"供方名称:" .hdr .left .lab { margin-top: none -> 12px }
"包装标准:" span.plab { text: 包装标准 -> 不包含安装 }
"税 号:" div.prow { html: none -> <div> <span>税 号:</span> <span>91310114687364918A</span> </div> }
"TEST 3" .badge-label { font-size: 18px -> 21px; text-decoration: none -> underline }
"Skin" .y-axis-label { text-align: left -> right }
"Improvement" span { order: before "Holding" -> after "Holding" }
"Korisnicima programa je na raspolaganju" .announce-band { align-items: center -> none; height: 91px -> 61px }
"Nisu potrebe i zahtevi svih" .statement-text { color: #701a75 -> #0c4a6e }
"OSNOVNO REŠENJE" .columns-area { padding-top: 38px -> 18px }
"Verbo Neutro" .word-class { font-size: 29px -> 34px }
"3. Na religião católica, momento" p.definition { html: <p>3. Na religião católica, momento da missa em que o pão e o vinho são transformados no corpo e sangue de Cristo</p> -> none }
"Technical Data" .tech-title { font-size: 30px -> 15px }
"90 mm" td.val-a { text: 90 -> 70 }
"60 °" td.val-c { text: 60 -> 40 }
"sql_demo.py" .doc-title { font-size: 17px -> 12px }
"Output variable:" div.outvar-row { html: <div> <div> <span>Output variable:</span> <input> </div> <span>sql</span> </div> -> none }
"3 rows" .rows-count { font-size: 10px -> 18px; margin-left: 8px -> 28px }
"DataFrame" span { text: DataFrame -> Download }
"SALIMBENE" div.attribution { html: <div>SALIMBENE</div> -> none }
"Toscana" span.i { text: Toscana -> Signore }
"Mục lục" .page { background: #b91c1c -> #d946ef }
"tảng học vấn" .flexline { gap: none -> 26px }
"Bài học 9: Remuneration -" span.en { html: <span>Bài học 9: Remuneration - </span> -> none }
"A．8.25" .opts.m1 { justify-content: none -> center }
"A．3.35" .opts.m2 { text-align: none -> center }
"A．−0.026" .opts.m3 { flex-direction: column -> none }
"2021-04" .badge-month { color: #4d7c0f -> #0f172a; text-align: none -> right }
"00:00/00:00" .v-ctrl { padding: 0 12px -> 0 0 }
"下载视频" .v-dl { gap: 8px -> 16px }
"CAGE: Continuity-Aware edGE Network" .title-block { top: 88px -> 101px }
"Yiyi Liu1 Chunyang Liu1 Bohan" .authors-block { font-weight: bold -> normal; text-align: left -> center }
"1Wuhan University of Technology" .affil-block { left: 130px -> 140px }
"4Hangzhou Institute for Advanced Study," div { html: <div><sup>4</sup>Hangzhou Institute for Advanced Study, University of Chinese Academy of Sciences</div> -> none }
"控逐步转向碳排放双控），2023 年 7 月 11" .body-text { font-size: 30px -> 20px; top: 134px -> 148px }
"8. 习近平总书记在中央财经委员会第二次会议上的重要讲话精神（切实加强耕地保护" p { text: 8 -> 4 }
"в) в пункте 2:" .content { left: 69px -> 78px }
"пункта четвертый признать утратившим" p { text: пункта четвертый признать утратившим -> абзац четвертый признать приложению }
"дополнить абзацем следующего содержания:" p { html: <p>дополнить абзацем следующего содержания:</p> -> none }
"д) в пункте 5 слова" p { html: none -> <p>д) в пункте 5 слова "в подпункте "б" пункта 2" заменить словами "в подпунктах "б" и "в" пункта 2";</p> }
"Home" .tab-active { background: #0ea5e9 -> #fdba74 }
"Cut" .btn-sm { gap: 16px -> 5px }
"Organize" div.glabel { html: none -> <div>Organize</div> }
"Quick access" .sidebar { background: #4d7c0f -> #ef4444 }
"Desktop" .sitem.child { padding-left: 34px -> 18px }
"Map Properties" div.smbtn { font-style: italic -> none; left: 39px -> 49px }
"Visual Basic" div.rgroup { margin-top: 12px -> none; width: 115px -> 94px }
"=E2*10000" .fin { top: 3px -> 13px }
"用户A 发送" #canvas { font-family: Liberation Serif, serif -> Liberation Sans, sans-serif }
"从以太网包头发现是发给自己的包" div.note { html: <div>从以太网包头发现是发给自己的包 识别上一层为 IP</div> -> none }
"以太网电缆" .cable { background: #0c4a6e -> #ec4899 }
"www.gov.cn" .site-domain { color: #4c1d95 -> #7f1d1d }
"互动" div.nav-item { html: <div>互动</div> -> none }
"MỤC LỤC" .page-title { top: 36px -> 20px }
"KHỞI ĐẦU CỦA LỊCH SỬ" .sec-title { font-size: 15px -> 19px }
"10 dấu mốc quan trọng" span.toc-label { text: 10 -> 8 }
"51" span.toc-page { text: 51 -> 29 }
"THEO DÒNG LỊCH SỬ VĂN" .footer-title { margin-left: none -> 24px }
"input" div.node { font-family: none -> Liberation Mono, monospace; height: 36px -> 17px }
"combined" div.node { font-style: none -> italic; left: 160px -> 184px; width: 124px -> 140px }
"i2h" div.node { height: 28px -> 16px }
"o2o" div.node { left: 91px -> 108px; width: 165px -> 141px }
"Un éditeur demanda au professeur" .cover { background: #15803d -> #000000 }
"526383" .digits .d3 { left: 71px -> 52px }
-=-=-
• [Work item] Word for word, print every line above.

• [Output]
"供方名称:" .hdr .left .lab { margin-top: none -> 12px }
"包装标准:" span.plab { text: 包装标准 -> 不包含安装 }
"税 号:" div.prow { html: none -> <div> <span>税 号:</span> <span>91310114687364918A</span> </div> }
"TEST 3" .badge-label { font-size: 18px -> 21px; text-decoration: none -> underline }
"Skin" .y-axis-label { text-align: left -> right }
"Improvement" span { order: before "Holding" -> after "Holding" }
"Korisnicima programa je na raspolaganju" .announce-band { align-items: center -> none; height: 91px -> 61px }
"Nisu potrebe i zahtevi svih" .statement-text { color: #701a75 -> #0c4a6e }
"OSNOVNO REŠENJE" .columns-area { padding-top: 38px -> 18px }
"Verbo Neutro" .word-class { font-size: 29px -> 34px }
"3. Na religião católica, momento" p.definition { html: <p>3. Na religião católica, momento da missa em que o pão e o vinho são transformados no corpo e sangue de Cristo</p> -> none }
"Technical Data" .tech-title { font-size: 30px -> 15px }
"90 mm" td.val-a { text: 90 -> 70 }
"60 °" td.val-c { text: 60 -> 40 }
"sql_demo.py" .doc-title { font-size: 17px -> 12px }
"Output variable:" div.outvar-row { html: <div> <div> <span>Output variable:</span> <input> </div> <span>sql</span> </div> -> none }
"3 rows" .rows-count { font-size: 10px -> 18px; margin-left: 8px -> 28px }
"DataFrame" span { text: DataFrame -> Download }
"SALIMBENE" div.attribution { html: <div>SALIMBENE</div> -> none }
"Toscana" span.i { text: Toscana -> Signore }
"Mục lục" .page { background: #b91c1c -> #d946ef }
"tảng học vấn" .flexline { gap: none -> 26px }
"Bài học 9: Remuneration -" span.en { html: <span>Bài học 9: Remuneration - </span> -> none }
"A．8.25" .opts.m1 { justify-content: none -> center }
"A．3.35" .opts.m2 { text-align: none -> center }
"A．−0.026" .opts.m3 { flex-direction: column -> none }
"2021-04" .badge-month { color: #4d7c0f -> #0f172a; text-align: none -> right }
"00:00/00:00" .v-ctrl { padding: 0 12px -> 0 0 }
"下载视频" .v-dl { gap: 8px -> 16px }
"CAGE: Continuity-Aware edGE Network" .title-block { top: 88px -> 101px }
"Yiyi Liu1 Chunyang Liu1 Bohan" .authors-block { font-weight: bold -> normal; text-align: left -> center }
"1Wuhan University of Technology" .affil-block { left: 130px -> 140px }
"4Hangzhou Institute for Advanced Study," div { html: <div><sup>4</sup>Hangzhou Institute for Advanced Study, University of Chinese Academy of Sciences</div> -> none }
"控逐步转向碳排放双控），2023 年 7 月 11" .body-text { font-size: 30px -> 20px; top: 134px -> 148px }
"8. 习近平总书记在中央财经委员会第二次会议上的重要讲话精神（切实加强耕地保护" p { text: 8 -> 4 }
"в) в пункте 2:" .content { left: 69px -> 78px }
"пункта четвертый признать утратившим" p { text: пункта четвертый признать утратившим -> абзац четвертый признать приложению }
"дополнить абзацем следующего содержания:" p { html: <p>дополнить абзацем следующего содержания:</p> -> none }
"д) в пункте 5 слова" p { html: none -> <p>д) в пункте 5 слова "в подпункте "б" пункта 2" заменить словами "в подпунктах "б" и "в" пункта 2";</p> }
"Home" .tab-active { background: #0ea5e9 -> #fdba74 }
"Cut" .btn-sm { gap: 16px -> 5px }
"Organize" div.glabel { html: none -> <div>Organize</div> }
"Quick access" .sidebar { background: #4d7c0f -> #ef4444 }
"Desktop" .sitem.child { padding-left: 34px -> 18px }
"Map Properties" div.smbtn { font-style: italic -> none; left: 39px -> 49px }
"Visual Basic" div.rgroup { margin-top: 12px -> none; width: 115px -> 94px }
"=E2*10000" .fin { top: 3px -> 13px }
"用户A 发送" #canvas { font-family: Liberation Serif, serif -> Liberation Sans, sans-serif }
"从以太网包头发现是发给自己的包" div.note { html: <div>从以太网包头发现是发给自己的包 识别上一层为 IP</div> -> none }
"以太网电缆" .cable { background: #0c4a6e -> #ec4899 }
"www.gov.cn" .site-domain { color: #4c1d95 -> #7f1d1d }
"互动" div.nav-item { html: <div>互动</div> -> none }
"MỤC LỤC" .page-title { top: 36px -> 20px }
"KHỞI ĐẦU CỦA LỊCH SỬ" .sec-title { font-size: 15px -> 19px }
"10 dấu mốc quan trọng" span.toc-label { text: 10 -> 8 }
"51" span.toc-page { text: 51 -> 29 }
"THEO DÒNG LỊCH SỬ VĂN" .footer-title { margin-left: none -> 24px }
"input" div.node { font-family: none -> Liberation Mono, monospace; height: 36px -> 17px }
"combined" div.node { font-style: none -> italic; left: 160px -> 184px; width: 124px -> 140px }
"i2h" div.node { height: 28px -> 16px }
"o2o" div.node { left: 91px -> 108px; width: 165px -> 141px }
"Un éditeur demanda au professeur" .cover { background: #15803d -> #000000 }
"526383" .digits .d3 { left: 71px -> 52px }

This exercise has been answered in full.